The politeiawww database is a key-value storage which is used for persisting user's data. The current implementation was designed having the LevelDB as the primary implemenation. Because of the need of scaling WWW, this issue was created and that has been worked on since then.
A feel things have been discussed and defined outside of this issue content:
- Sensitive data SHALL be encrypted at rest and in flight.
- Users which were before mapped by email, will now be mapped by their IDs.
- Every database record must have a field indicating the record type and the database version.
This is just some context. The goal of this document is to discuss a particular problem: How the migration tools shoud be designed in order to be able to migrate from the old database implementation to the new one while being generic/agnostic enough.
Both implementations store 3 types of records:
- User (the user data, many records)
- Version (the database version, single record)
- LastPaywallAddressIndex (the index to be used while deriving the user paywalll address, single record)
Old DB shape:
User | Version | LastPaywallAddressIndex | |
---|---|---|---|
Key | user email | "userversion" | "lastpaywallindex" |
Type | User struct | uint32 | uint64 |
New DB shape:
User | Version | LastPaywallAddressIndex | |
---|---|---|---|
Key | user ID | "userversion" | "lastpaywallindex" |
Type | User struct | Version Struct | LastPaywallAddressIndex struct |
All information stored by the new DB implementation is Encrypted before saving and Decrypted before retrieving.
What changed:
- User records are stored by ID and not longer by email.
- The database version is wrapped within a struct and is not longer a uint32.
- The last paywall addr. index is wrapped within a struct and is not longer a uint64.
This proposed solution should be implemented within the politeiawww_dbutil
package and contemplates the additions of two
new commands: dump and import.
-
Add a configuration flag to the database allowing to specify to either encrypt or not data.

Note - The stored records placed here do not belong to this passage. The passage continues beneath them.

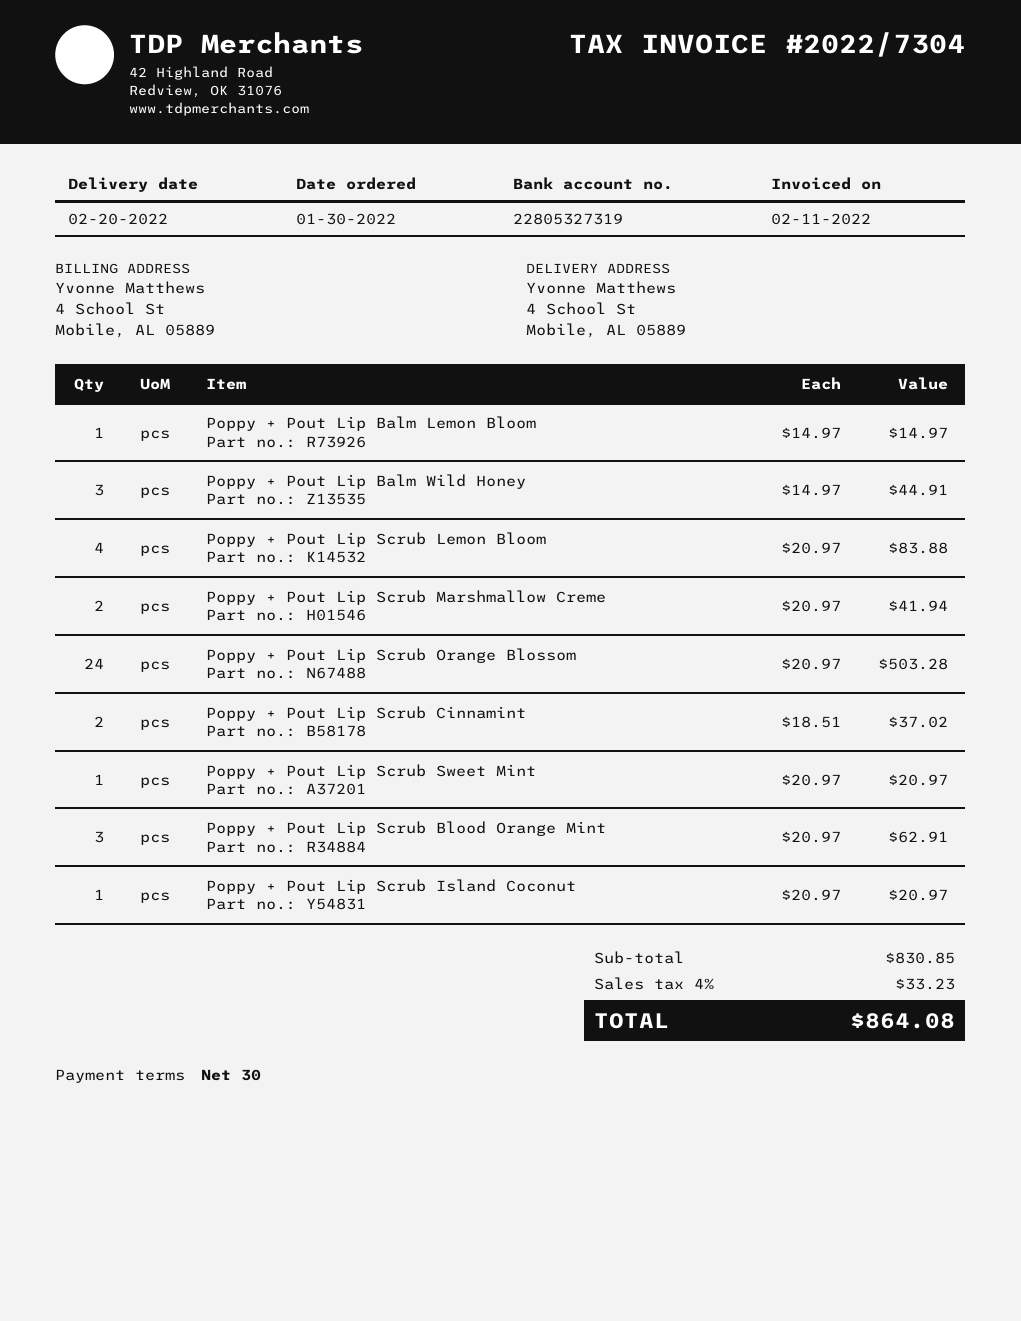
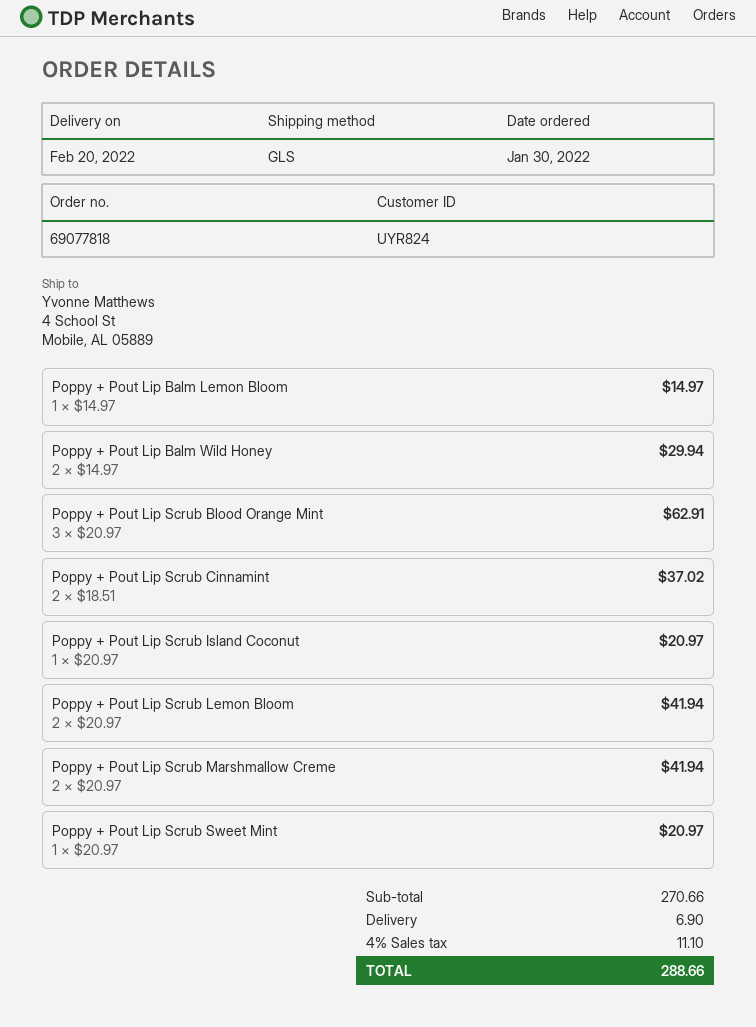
Poppy + Pout Lip Balm Wild Honey: 3 x 14.97 = 44.91 -> 2 x 14.97 = 29.94
Poppy + Pout Lip Scrub Lemon Bloom: 4 x 20.97 = 83.88 -> 2 x 20.97 = 41.94
Poppy + Pout Lip Scrub Orange Blossom: 24 x 20.97 = 503.28 -> none
subtotal: 830.85 -> 270.66
shipping: none -> 6.90
tax: 4% = 33.23 -> 4% = 11.10
total: 864.08 -> 288.66

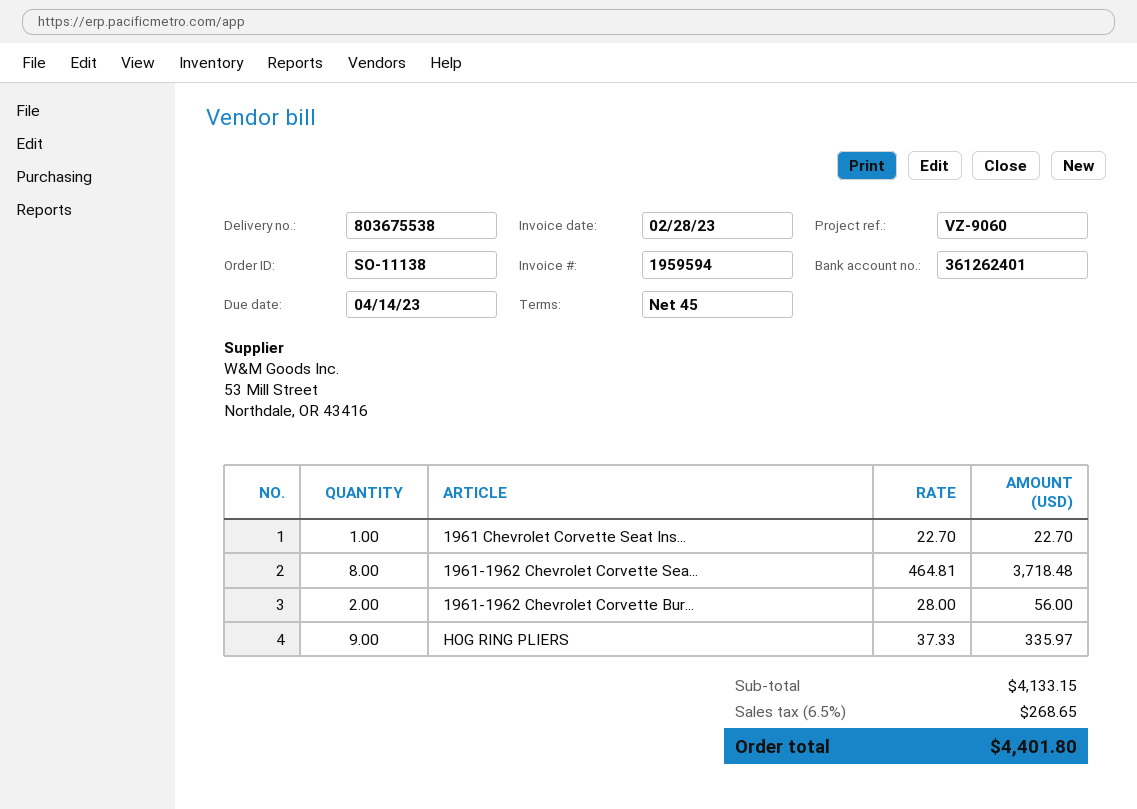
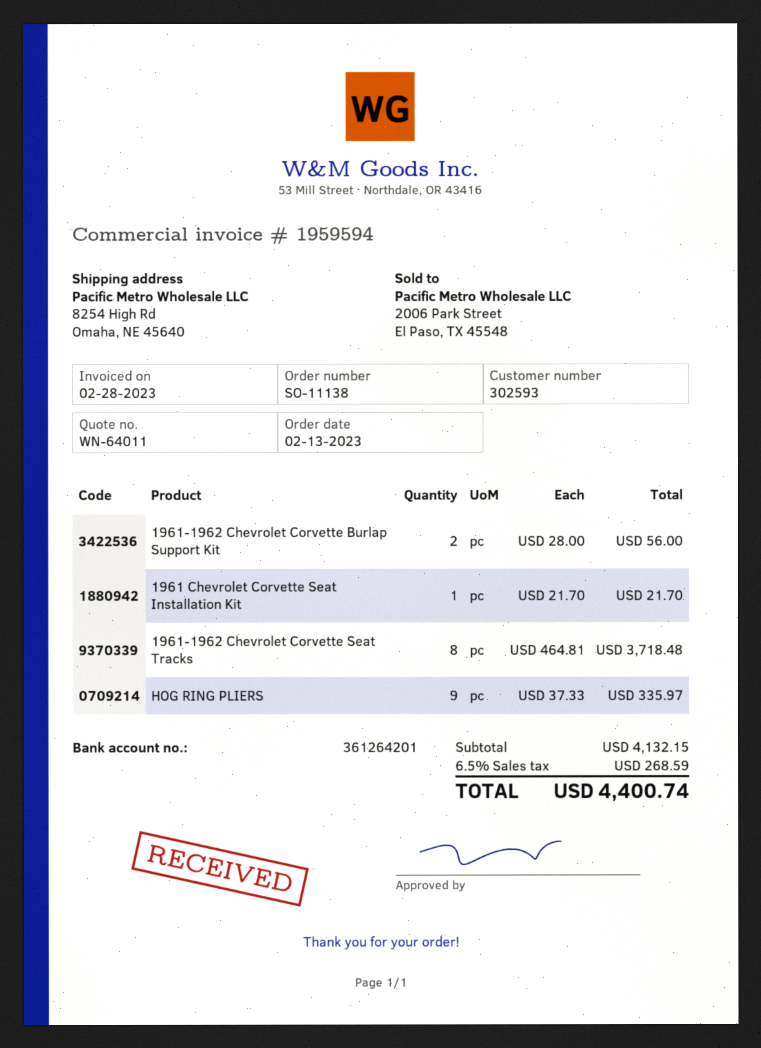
bank account: 361262401 -> 361264201
1961 Chevrolet Corvette Seat Ins...: 1 x 22.70 = 22.70 -> 1 x 21.70 = 21.70
subtotal: 4133.15 -> 4132.15
tax: 6.5% = 268.65 -> 6.5% = 268.59
total: 4401.80 -> 4400.74

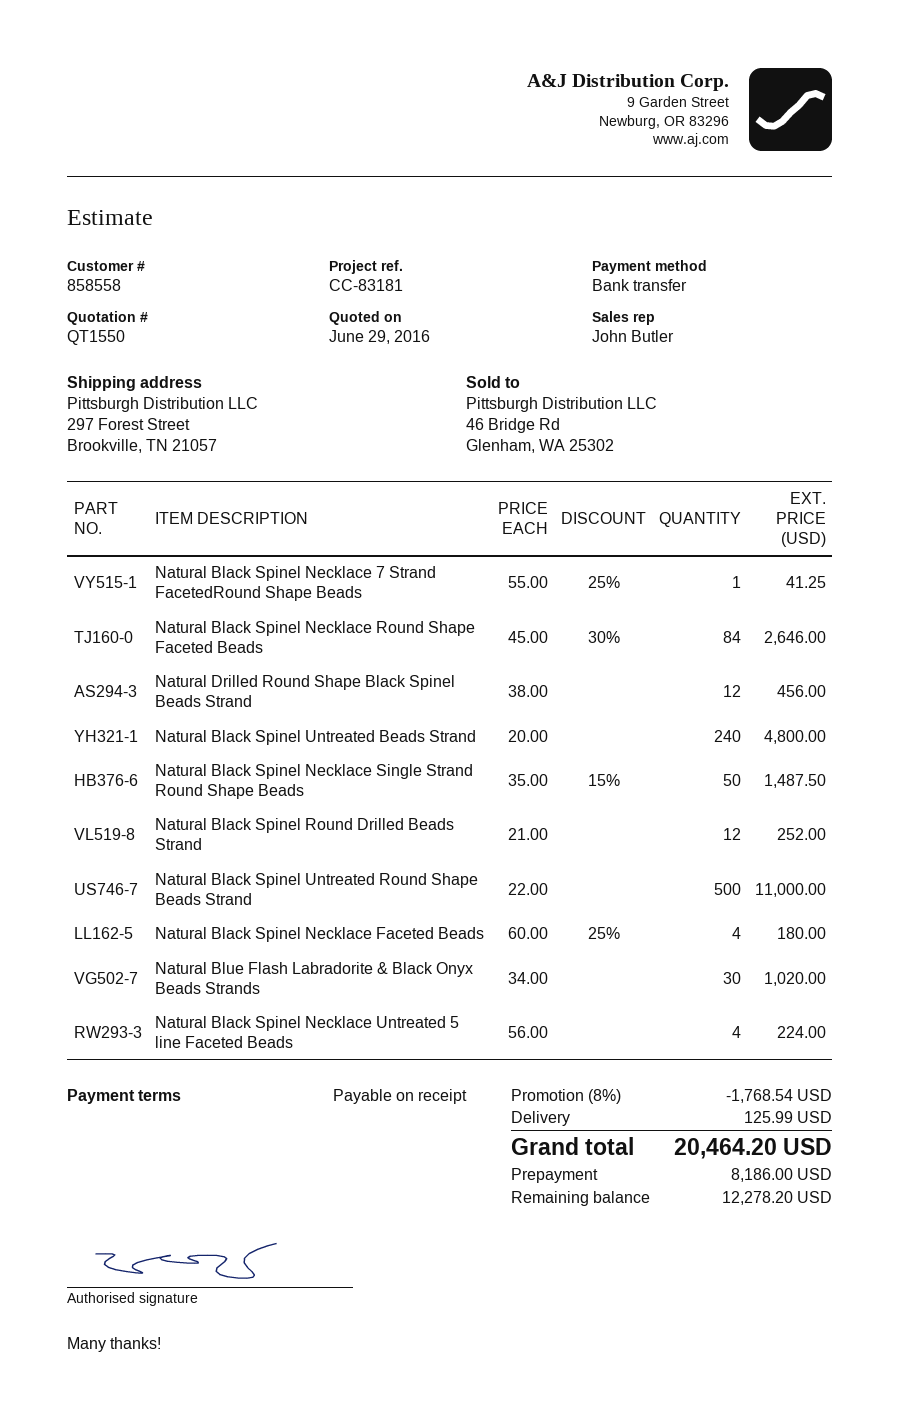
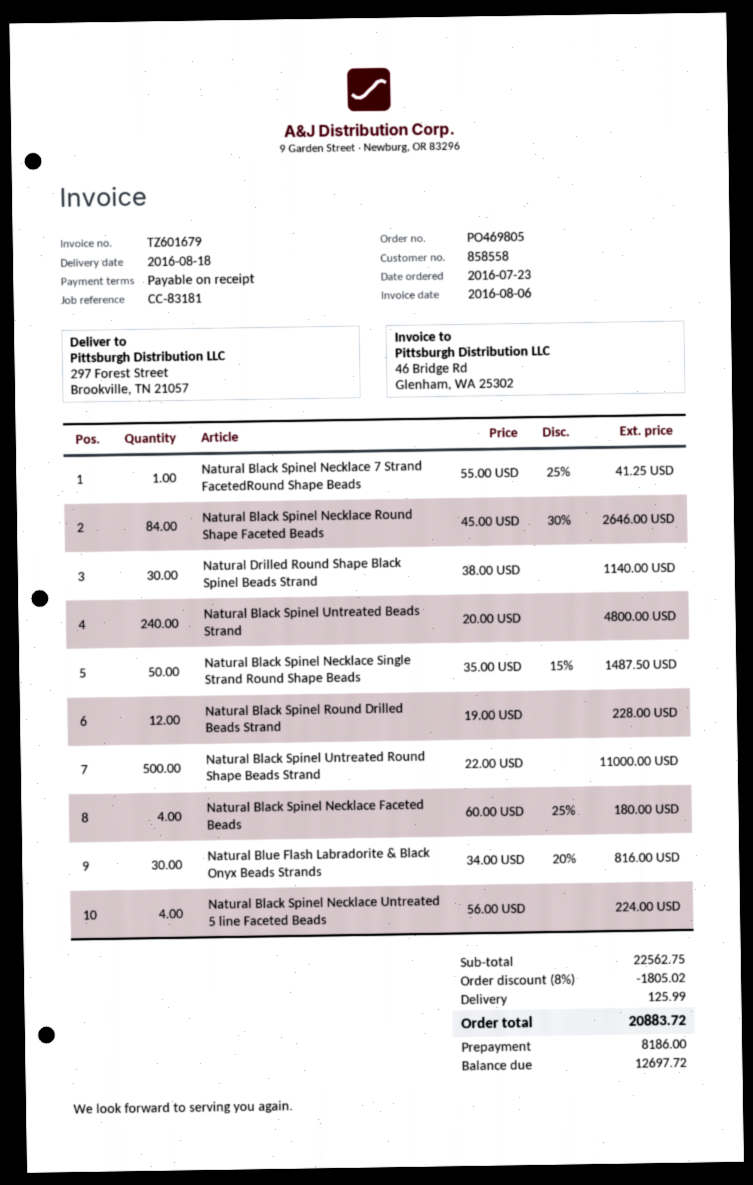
Natural Drilled Round Shape Black Spinel Beads Strand: 12 x 38.00 = 456.00 -> 30 x 38.00 = 1140.00
Natural Black Spinel Round Drilled Beads Strand: 12 x 21.00 = 252.00 -> 12 x 19.00 = 228.00
Natural Blue Flash Labradorite & Black Onyx Beads Strands: 30 x 34.00 = 1020.00 -> 30 x 34.00 - 20% = 816.00
discount: 8% = 1768.54 -> 8% = 1805.02
total: 20464.20 -> 20883.72
balance: 12278.20 -> 12697.72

This can help dealing with the fact that the old DB is not encrypted, thus we need a way to prevent the database of trying to decrypt it.
-
The dump command: This command will dump the entire database into a .json file in the specified path.
Arguments:
- OutputDir (string) The directory where the dump file will be created. (default is the www home dir)
- Decrypt (bool) Either to decrypt or not the data while retrieving it. (default is true)
Example:
politeiawww_dbutil dump ~/.politeiawww/dump false
-
The import command: This command will import a .json file and rebuild the entire database based on that.
Arguments:
- DumpFile (string) The file to be imported
- Encrypt (bool) Either to encrypt or not the data before saving into the database (default is true)
- FromUserKey (string {email, ID)) Which key it holding the user information in the imported file. (default is ID)
- Migrate (bool) If true, the db version stored in the imported file will be ignored and all the records will be migrated to complie with the latest version.
- InferPaywallIndexFromUsers (bool) If true, the LastPaywallAddressIndex stored in the imported file will be ignored and the new value will be calculated by looking up over the users records.
Why not just have a version table in the database that contains the current database version instead of adding the version to every record?
Why is LastPaywallAddressIndex broken out into it's own column and not just included in the user data blob?
Couldn't this be detected automatically? If it's using LevelDB, don't decrypt it. If it's using CockroachDB, decrypt it.